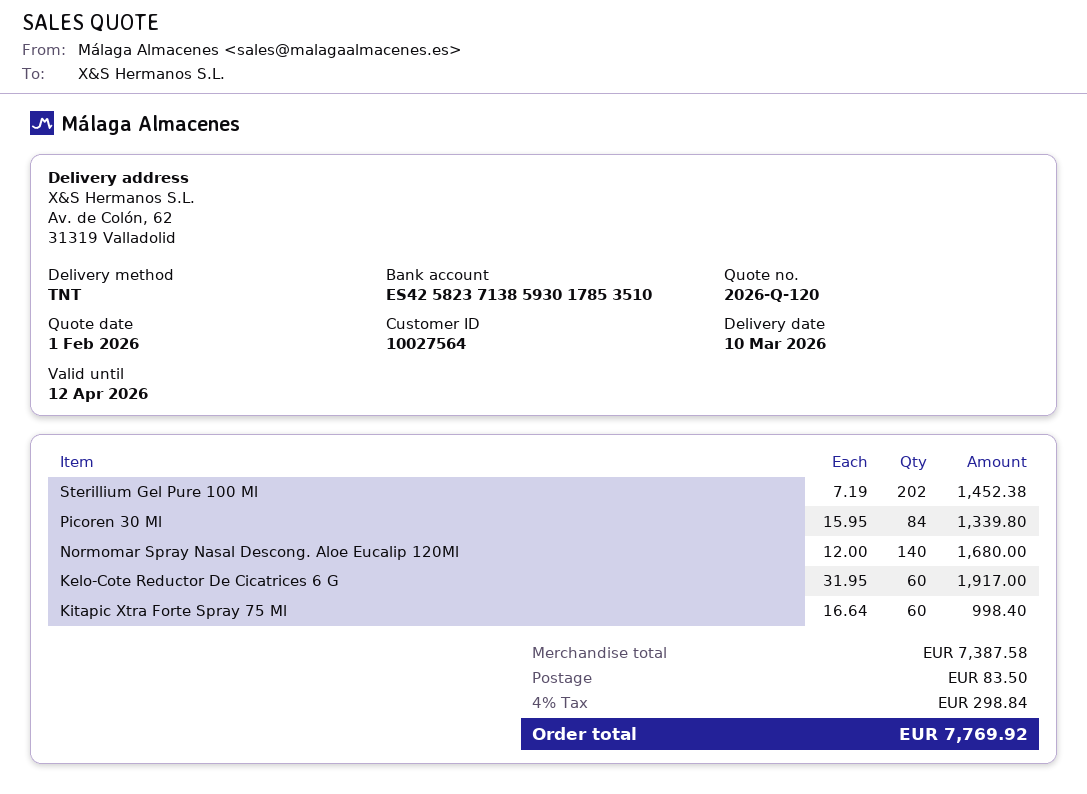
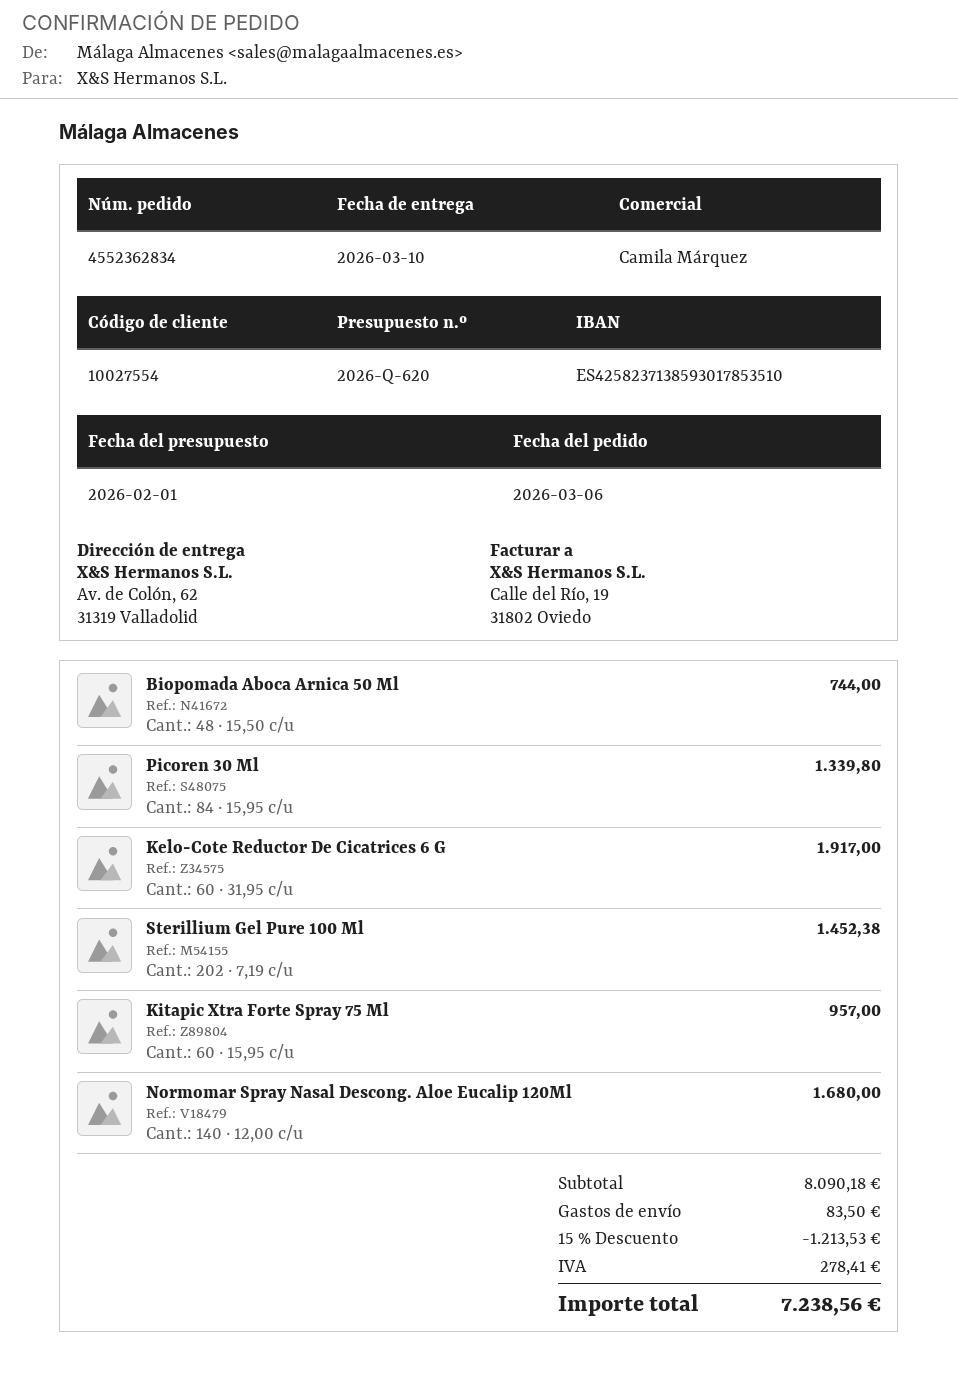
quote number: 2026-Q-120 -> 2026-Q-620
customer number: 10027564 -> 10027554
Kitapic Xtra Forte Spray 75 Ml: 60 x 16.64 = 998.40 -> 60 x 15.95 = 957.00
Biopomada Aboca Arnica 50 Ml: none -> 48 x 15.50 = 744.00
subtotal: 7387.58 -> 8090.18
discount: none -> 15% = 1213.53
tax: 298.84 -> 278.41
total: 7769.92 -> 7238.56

═══

**HOW TO COMPLETE THIS TASK**
Restate word for word the lines from the one holding "subtotal: 7387.58 -> 8090.18" through the last line of the listing, omitting every earlier line.

**ANSWER**
subtotal: 7387.58 -> 8090.18
discount: none -> 15% = 1213.53
tax: 298.84 -> 278.41
total: 7769.92 -> 7238.56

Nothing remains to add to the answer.